Structured diff data –
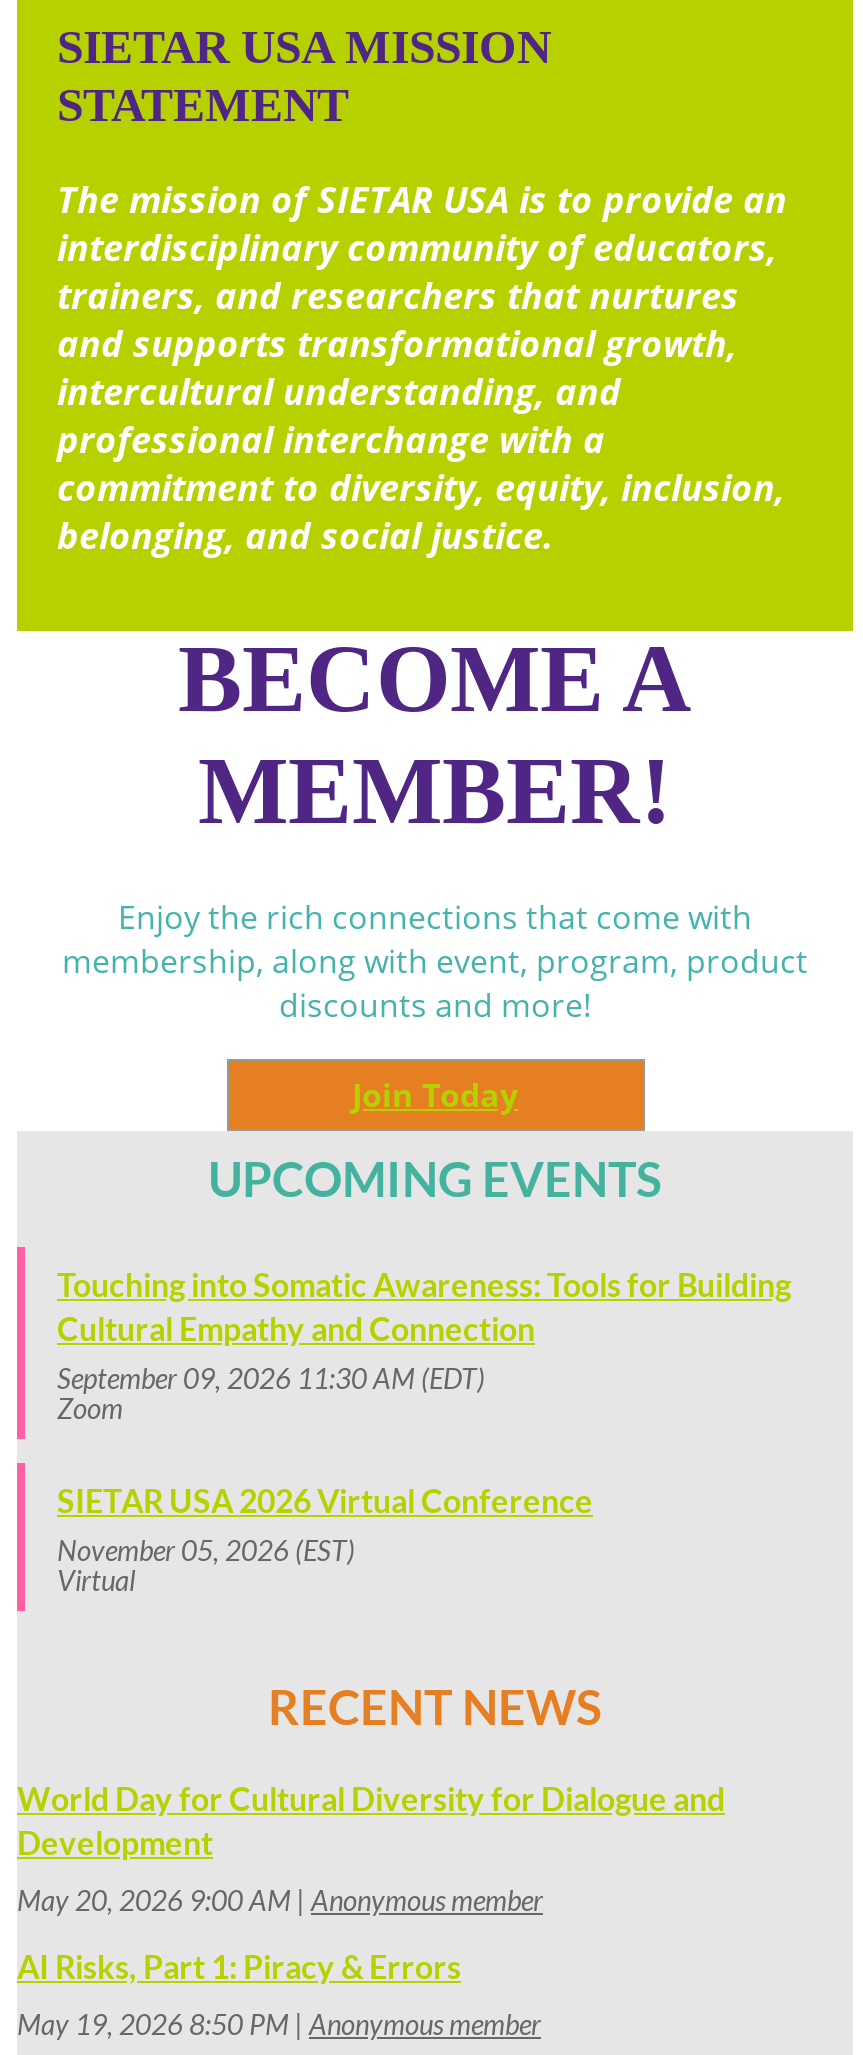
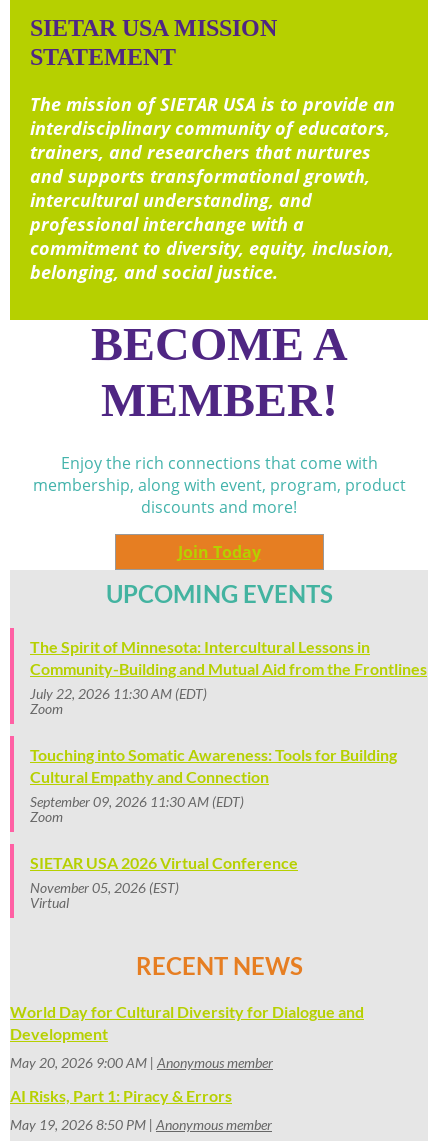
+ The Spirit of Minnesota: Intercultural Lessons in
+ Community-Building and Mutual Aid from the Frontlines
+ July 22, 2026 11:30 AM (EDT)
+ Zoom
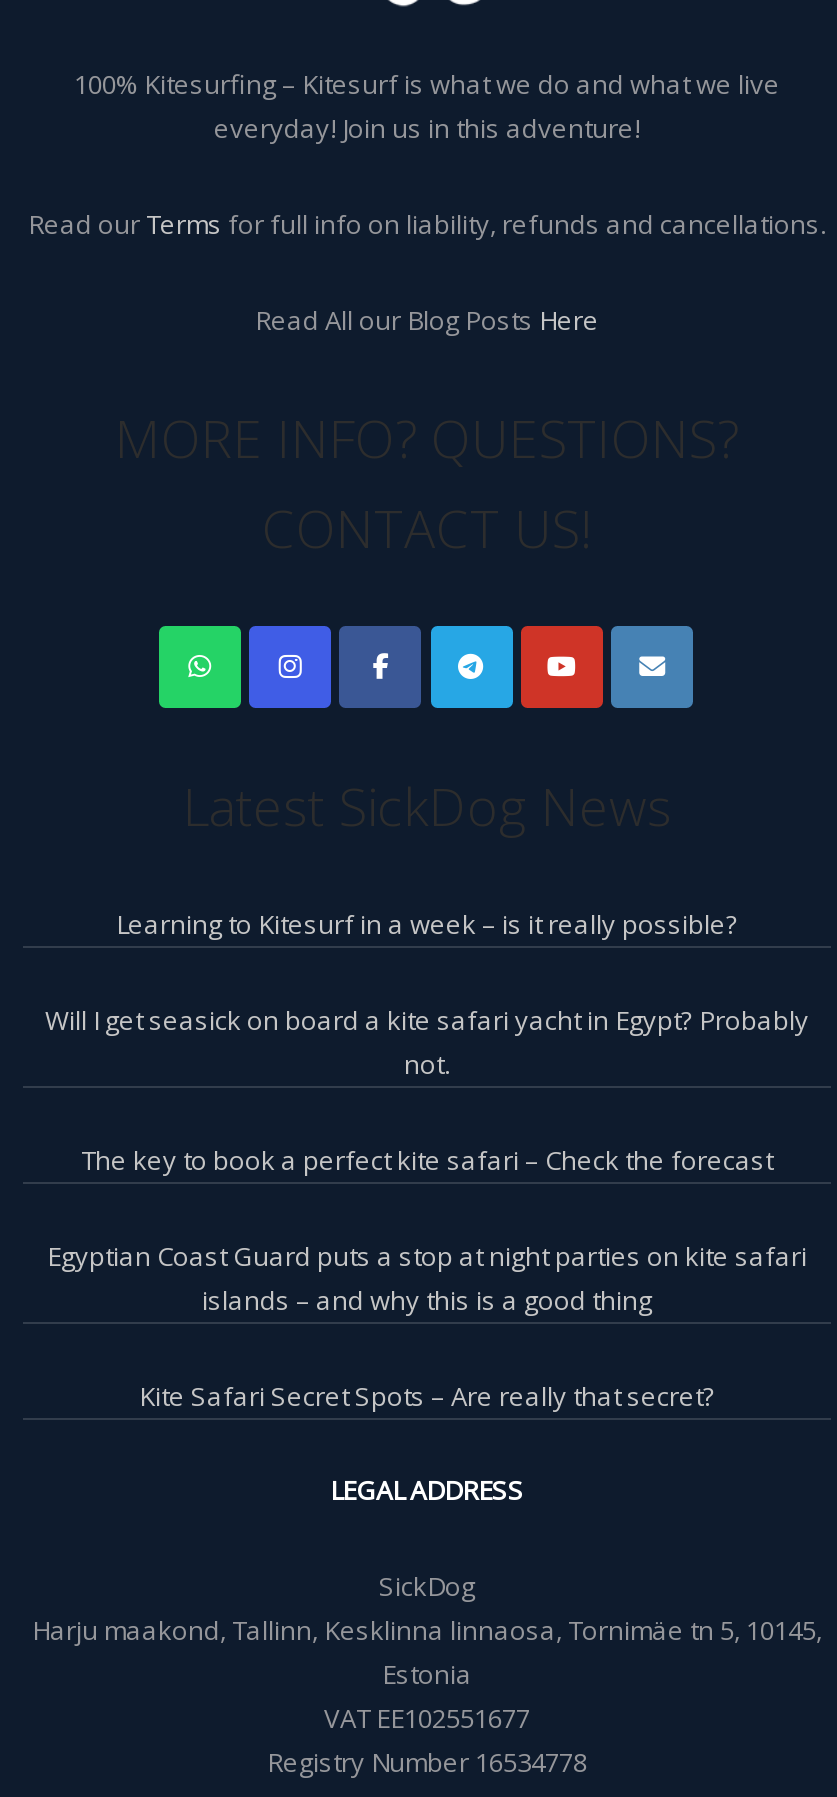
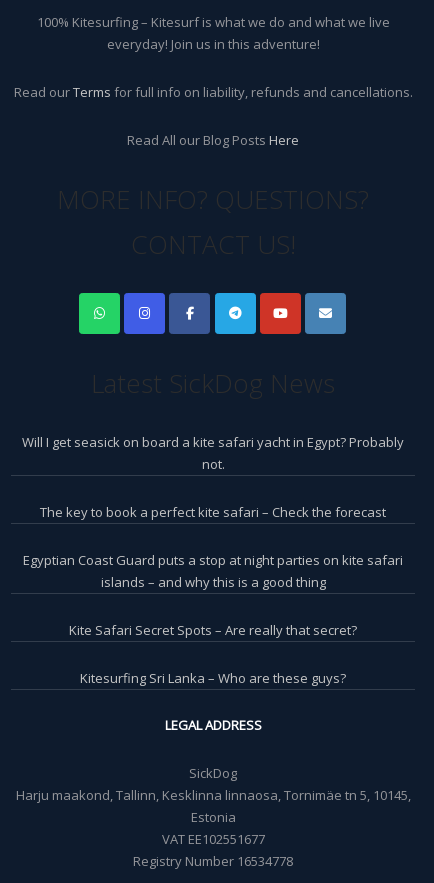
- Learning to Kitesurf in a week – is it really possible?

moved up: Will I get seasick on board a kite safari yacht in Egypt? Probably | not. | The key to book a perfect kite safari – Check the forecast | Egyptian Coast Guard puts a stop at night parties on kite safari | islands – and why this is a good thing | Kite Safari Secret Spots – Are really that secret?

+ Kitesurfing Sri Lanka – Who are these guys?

YOUR INSTRUCTIONS – Scan the lines above, and whenever one holds the string "really", copy it.

EXERCISE RESULT –
- Learning to Kitesurf in a week – is it really possible?
moved up: Will I get seasick on board a kite safari yacht in Egypt? Probably | not. | The key to book a perfect kite safari – Check the forecast | Egyptian Coast Guard puts a stop at night parties on kite safari | islands – and why this is a good thing | Kite Safari Secret Spots – Are really that secret?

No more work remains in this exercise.